On November 30, 2001, we settled the previously reported dispute with NVID and
acquired the patent to Axenohl. Under the terms of the agreement, NVID dismissed
its case against us and assigned the Axenohl patent to us. In return, NVID
receives 700,000 shares of our common stock and 5% of our gross Axenohl sales
until March 2018, the end of the life of the patent. As the sole owner of the
patent, we control the granting of rights to market and distribute Axenohl and
related products. ETI-H2O, our wholly owned subsidiary, retains sole
manufacturing rights. As part of the settlement agreement, we have entered into
non-exclusive marketing agreements with Watertronics, Ltd., for the United
Kingdom and Aqua Biotech S.A. de C.V. for the Republic of Mexico. In addition,
Innovative Medical Services reaffirmed the exclusive right of Sistecam, S.A. to
manufacture and market Axenohl for sale in Costa Rica for the duration of the
patent.

In December 2001, a settlement was reached in the matter of Innovative Medical
Services v. Fresh Water Systems, Inc., et. al. Executives of both companies
determined it was in their mutual best interest to avoid the costs and risks
associated with litigation and settle the dispute. All claims and cross-claims
were resolved. The terms of the settlement include a payment to Innovative
Medical Services by Fresh Water Systems of a compromised amount of the claim and
a commitment by Innovative Medical Services to license its patented electronic
dispensing technology to Fresh Water Systems.

In December 2001, Bergen Brunswig Corporation requested we release it from its
contract to provide the vitamins, minerals, nutritional supplements, homeopathic
remedies and natural products sold on our Nutripure.com website. We agreed, and
therefore, on January 15, 2002, Bergen Brunswig Corporation terminated the
distribution license for these products. As a result, we have closed our
e-commerce division.

                                       26





No person is authorized to give any information or to make any representation
other than those contained in this prospectus, and if given or made such
information or representation must not be relied upon as having been authorized.
This prospectus does not constitute an offer to sell or a solicitation of an
offer to buy any securities other than the
shares offered by this prospectus or an offer to sell or a solicitation of an
offer to buy the shares in any jurisdiction to any person to whom it is unlawful
to make such offer or solicitation in such jurisdiction.

TABLE OF CONTENTS

Prospectus Summary...................................................... 1
Risk Factors............................................................ 4
Where You Can Get More Information...................................... 8
Certain Information We Are Incorporating by Reference................... 9
Forward Looking Statements..............................................10
Description of Securities. .............................................10
Selling Securities Holders..............................................12
Plan of Distribution....................................................13
Transfer Agent .........................................................13
Experts.................................................................13
Legal Matters...........................................................13
Legal Proceedings.......................................................13
The Business of Innovative Medical Services ............................16
Material Changes from Annual Report  ...................................26

UNTIL xxxx, 2002 (25 DAYS AFTER THE DATE OF THIS PROSPECTUS), ALL DEALERS
EFFECTING TRANSACTIONS IN THE REGISTERED SECURITIES, WHETHER OR NOT
PARTICIPATING IN THIS DISTRIBUTION, MAY BE REQUIRED TO DELIVER A PROSPECTUS.

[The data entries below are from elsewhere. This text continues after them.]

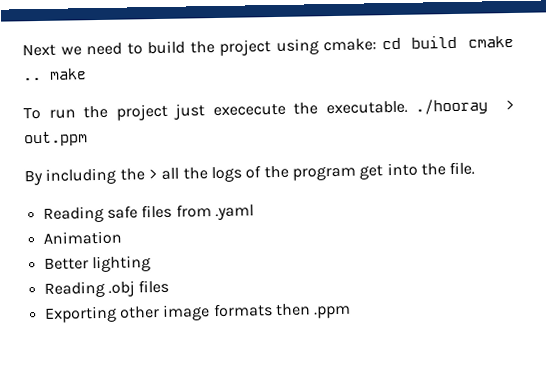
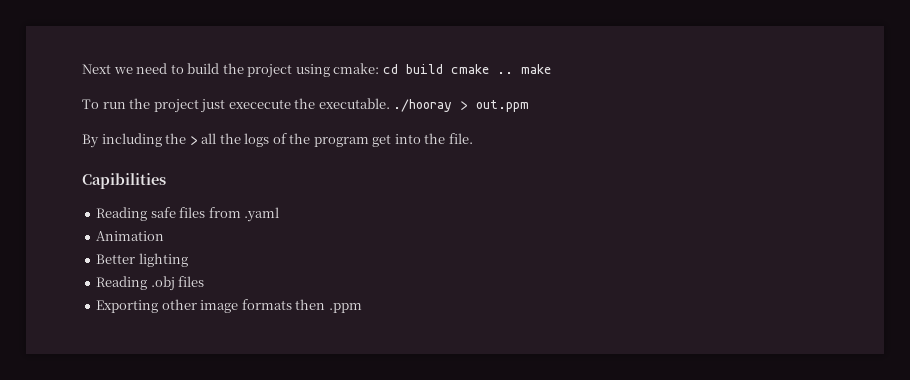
+ Capibilities

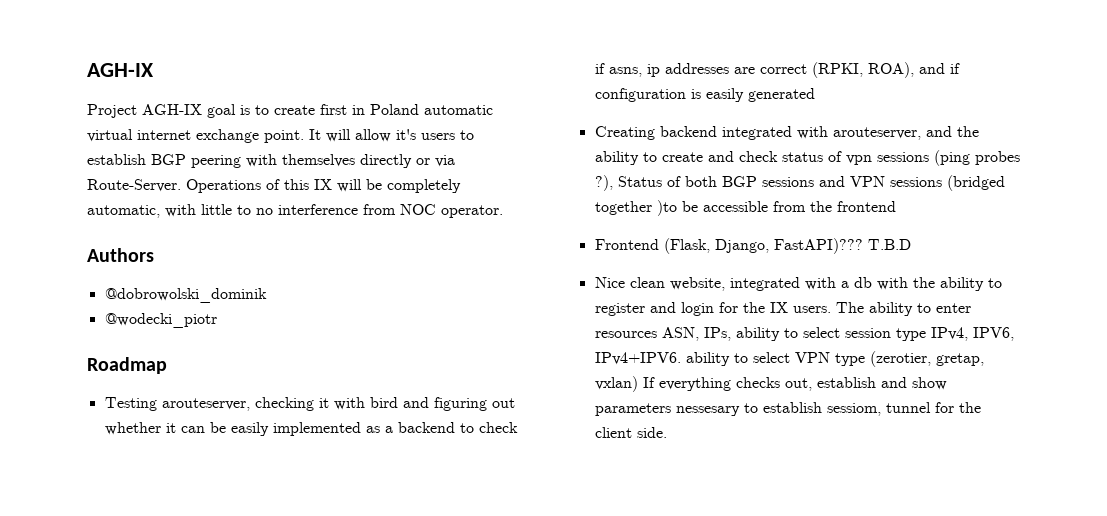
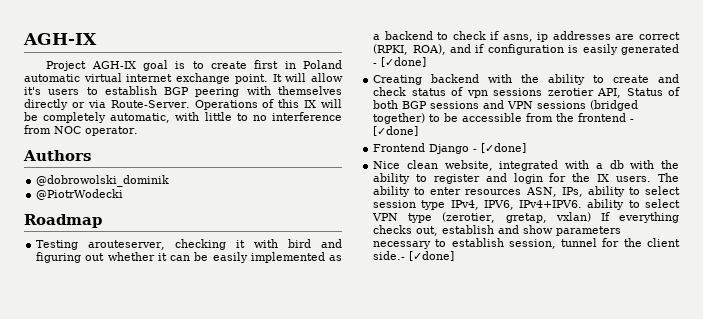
- @wodecki_piotr
+ @PiotrWodecki
- Testing arouteserver, checking it with bird and figuring out whether it can be easily implemented as a backend to check if asns, ip addresses are correct (RPKI, ROA), and if configuration is easily generated
+ Testing arouteserver, checking it with bird and figuring out whether it can be easily implemented as a backend to check if asns, ip addresses are correct (RPKI, ROA), and if configuration is easily generated - [✓done]
- Creating backend integrated with arouteserver, and the ability to create and check status of vpn sessions (ping probes ?), Status of both BGP sessions and VPN sessions (bridged together )to be accessible from the frontend
+ Creating backend with the ability to create and check status of vpn sessions zerotier API, Status of both BGP sessions and VPN sessions (bridged together) to be accessible from the frontend - [✓done]
- Frontend (Flask, Django, FastAPI)??? T.B.D
+ Frontend Django - [✓done]
- The ability to enter resources ASN, IPs, ability to select session type IPv4, IPV6, IPv4+IPV6. ability to select VPN type (zerotier, gretap, vxlan) If everything checks out, establish and show parameters nessesary to establish sessiom, tunnel for the client side.
+ The ability to enter resources ASN, IPs, ability to select session type IPv4, IPV6, IPv4+IPV6. ability to select VPN type (zerotier, gretap, vxlan) If everything checks out, establish and show parameters necessary to establish session, tunnel for the client side.- [✓done]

                                                                   IMS LOGO
                                                               [GRAPHIC OMITTED]

                       -------------------------
                              PROSPECTUS
                       -------------------------


                                       27





                                     PART II
                     INFORMATION NOT REQUIRED IN PROSPECTUS

ITEM 24.  INDEMNIFICATION OF DIRECTORS AND OFFICERS.

The only statute, charter provision, bylaw, contract, or other arrangement under
which any controlling persons, director or officer of the Registrant is insured
or indemnified in any manner against any liability which he may incur in his
capacity as such, is as follows:

(a) The Company's Certificate of Incorporation provides the Company's Officers
and Directors the full extent of the protection offered by the General
Corporation Law of the State of California.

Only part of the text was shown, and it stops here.